[[ EXERCISE MATERIAL, beginning ]]
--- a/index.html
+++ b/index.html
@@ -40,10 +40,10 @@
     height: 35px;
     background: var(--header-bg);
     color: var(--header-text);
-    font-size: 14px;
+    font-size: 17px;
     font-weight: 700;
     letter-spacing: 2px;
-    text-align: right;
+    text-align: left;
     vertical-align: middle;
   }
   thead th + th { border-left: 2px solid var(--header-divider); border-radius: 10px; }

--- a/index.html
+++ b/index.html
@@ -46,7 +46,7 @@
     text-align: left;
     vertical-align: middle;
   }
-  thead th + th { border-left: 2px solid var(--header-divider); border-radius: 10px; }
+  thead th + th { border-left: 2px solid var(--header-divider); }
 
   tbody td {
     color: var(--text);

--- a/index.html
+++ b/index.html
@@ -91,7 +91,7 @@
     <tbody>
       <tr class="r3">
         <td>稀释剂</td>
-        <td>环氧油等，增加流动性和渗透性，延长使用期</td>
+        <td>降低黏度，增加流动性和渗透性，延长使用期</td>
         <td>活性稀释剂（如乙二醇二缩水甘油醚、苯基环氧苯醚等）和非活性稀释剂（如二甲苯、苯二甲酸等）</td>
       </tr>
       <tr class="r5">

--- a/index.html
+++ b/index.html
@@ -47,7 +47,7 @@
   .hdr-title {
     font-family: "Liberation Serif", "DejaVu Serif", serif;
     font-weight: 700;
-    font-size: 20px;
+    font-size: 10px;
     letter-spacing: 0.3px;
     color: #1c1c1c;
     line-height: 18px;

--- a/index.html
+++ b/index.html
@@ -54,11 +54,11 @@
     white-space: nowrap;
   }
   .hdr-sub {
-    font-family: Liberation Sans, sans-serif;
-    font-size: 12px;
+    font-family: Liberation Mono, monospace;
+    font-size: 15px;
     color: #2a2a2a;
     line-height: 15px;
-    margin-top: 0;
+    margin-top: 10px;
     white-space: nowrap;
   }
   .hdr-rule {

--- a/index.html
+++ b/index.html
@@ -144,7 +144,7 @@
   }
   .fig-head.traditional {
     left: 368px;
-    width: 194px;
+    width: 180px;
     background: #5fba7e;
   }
[[ EXERCISE MATERIAL, end ]]
▶ _WHAT TO PRODUCE_
Top to bottom, set down the whole listing exactly.

▶ _WORKED SOLUTION_
--- a/index.html
+++ b/index.html
@@ -40,10 +40,10 @@
     height: 35px;
     background: var(--header-bg);
     color: var(--header-text);
-    font-size: 14px;
+    font-size: 17px;
     font-weight: 700;
     letter-spacing: 2px;
-    text-align: right;
+    text-align: left;
     vertical-align: middle;
   }
   thead th + th { border-left: 2px solid var(--header-divider); border-radius: 10px; }

--- a/index.html
+++ b/index.html
@@ -46,7 +46,7 @@
     text-align: left;
     vertical-align: middle;
   }
-  thead th + th { border-left: 2px solid var(--header-divider); border-radius: 10px; }
+  thead th + th { border-left: 2px solid var(--header-divider); }
 
   tbody td {
     color: var(--text);

--- a/index.html
+++ b/index.html
@@ -91,7 +91,7 @@
     <tbody>
       <tr class="r3">
         <td>稀释剂</td>
-        <td>环氧油等，增加流动性和渗透性，延长使用期</td>
+        <td>降低黏度，增加流动性和渗透性，延长使用期</td>
         <td>活性稀释剂（如乙二醇二缩水甘油醚、苯基环氧苯醚等）和非活性稀释剂（如二甲苯、苯二甲酸等）</td>
       </tr>
       <tr class="r5">

--- a/index.html
+++ b/index.html
@@ -47,7 +47,7 @@
   .hdr-title {
     font-family: "Liberation Serif", "DejaVu Serif", serif;
     font-weight: 700;
-    font-size: 20px;
+    font-size: 10px;
     letter-spacing: 0.3px;
     color: #1c1c1c;
     line-height: 18px;

--- a/index.html
+++ b/index.html
@@ -54,11 +54,11 @@
     white-space: nowrap;
   }
   .hdr-sub {
-    font-family: Liberation Sans, sans-serif;
-    font-size: 12px;
+    font-family: Liberation Mono, monospace;
+    font-size: 15px;
     color: #2a2a2a;
     line-height: 15px;
-    margin-top: 0;
+    margin-top: 10px;
     white-space: nowrap;
   }
   .hdr-rule {

--- a/index.html
+++ b/index.html
@@ -144,7 +144,7 @@
   }
   .fig-head.traditional {
     left: 368px;
-    width: 194px;
+    width: 180px;
     background: #5fba7e;
   }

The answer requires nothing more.